By rule, a pitcher is supposed to face at least one batter after being brought into the game. Seeing an obvious breach of the rules, Scioscia was incensed. He argued vehemently with umpires about the move and placed the game under protest, according to ESPN's Buster Olney:
Umpires just informed the press box that Mike Scioscia is protesting the game, because Wesley Wright is not being forced to face a hitter.— Buster Olney (@Buster_ESPN) May 10, 2013
The Angels' official website later confirmed the protest.
It was a bizarre scene, one that many folks took immediately to social media to react about. With that in mind, let's take a look around the Twittersphere and highlight some of the best reactions to the strange scene at Minute Maid Park.

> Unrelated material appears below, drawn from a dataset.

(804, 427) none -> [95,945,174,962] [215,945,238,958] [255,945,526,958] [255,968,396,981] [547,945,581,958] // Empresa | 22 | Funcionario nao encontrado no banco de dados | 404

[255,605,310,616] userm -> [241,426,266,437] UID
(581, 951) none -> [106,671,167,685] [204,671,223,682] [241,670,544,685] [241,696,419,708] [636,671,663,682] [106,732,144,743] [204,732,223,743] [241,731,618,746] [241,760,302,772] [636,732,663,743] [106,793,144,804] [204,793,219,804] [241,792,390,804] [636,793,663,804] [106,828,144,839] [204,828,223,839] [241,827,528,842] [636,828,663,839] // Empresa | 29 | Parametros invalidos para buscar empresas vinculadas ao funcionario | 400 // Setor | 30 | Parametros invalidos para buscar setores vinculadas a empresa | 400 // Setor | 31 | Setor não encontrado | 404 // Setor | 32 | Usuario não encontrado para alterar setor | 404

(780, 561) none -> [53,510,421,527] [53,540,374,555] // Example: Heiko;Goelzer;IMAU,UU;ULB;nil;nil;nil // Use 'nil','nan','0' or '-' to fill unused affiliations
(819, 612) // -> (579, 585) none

ESPN's Buster Olney tweeted out the exact rule Scioscia thought was broken:
Rule 3.05 (b): if the pitcher is replaced, the substitute pitcher shall pitch to the batter then at-bat, or any substitute batter...— Buster Olney (@Buster_ESPN) May 10, 2013
There is a time and place for pulling punches—most pundits did not feel that was the case and went full-force toward Major League Baseball and its umpiring crews. Bleacher Report MLB lead writer Zachary Rymer seems to have had enough of the "human element" excuse used often by baseball purists:
Screw "human element." All too often, what MLB has is a "dumbass element."— Zachary D. Rymer (@zachrymer) May 10, 2013
Fox Sports' Ken Rosenthal called the whole scene "bizarre" and wondered what justification the umpires could possibly give:
I can’t wait to hear umpires’ explanation for that bizarre sequence of events in Houston. Seems #Angels’ Scioscia has an excellent case.— Ken Rosenthal (@Ken_Rosenthal) May 10, 2013
Again, "bizarre" seemed to be the in-vogue word. CBS' Scott Miller says the situation clearly favors the Angels and their manager:
Unless the umpires can cite some bizarre extenuating circumstances, #Angels Scioscia is clearly right. This is crazy.— Scott Miller (@ScottMCBS) May 10, 2013
If Major League Baseball agrees and upholds the protest, Thursday's game will be unprecedented. According to Astros radio broadcaster Robert Ford, the last time a protest was upheld was in 1986:
While most of the reaction was one of befuddlement, others used this as an opportunity to do their best 140-character Louis C.K. impersonation. Bleacher Report featured columnist Adam Wells noted the Angels might have only themselves to blame for being down against the lowly Astros:
Jeff Passan of Yahoo! Sports, citing Los Angeles' season-long struggles, said Scioscia might want to consider filing a longer-term protest than just for Thursday night:
If Mike Scioscia wins this protest, he should press his luck and file a retroactive one for the entire Angels season so far.— Jeff Passan (@JeffPassan) May 10, 2013
Sports Illustrated's Joe Sheehan might be exaggerating a bit, but he does make a good point about the Angels' dreadful night bringing home runners in scoring position:
Then again, if the #Angels weren't 0-for-52 with RISP in this game, maybe it wouldn't matter.— Joe Sheehan (@joe_sheehan) May 10, 2013
Because this is how things work in today's umpiring society, the Angels came back to take the lead in the bottom of the eighth inning and won 6-5. Sam Miller of Baseball Prospectus jokingly suggested they hold up the protest:
If the Angels win this game Mike Scioscia should KEEP the protest, just to show his boys how much confidence he has in them— Sam Miller (@SamMillerBP) May 10, 2013
Some people, like ESPN's Jerry Crasnick, were happy to see Los Angeles win. Why? He doesn't want to see these two teams play again:
Worst part of an #angels protest being upheld: These two teams have to get together and actually play some more.— Jerry Crasnick (@jcrasnick) May 10, 2013
While Scioscia's Angels dug themselves out of the bad situation and won, a blatant missed call cannot go unpunished. Major League Baseball's umpiring problem has become one of the biggest stories of the 2013 season—almost to the point that it's dwarfing the on-field action.
While no one from the league has made a statement on Thursday night's game as of yet, you can bet plenty are anxiously awaiting what comes next.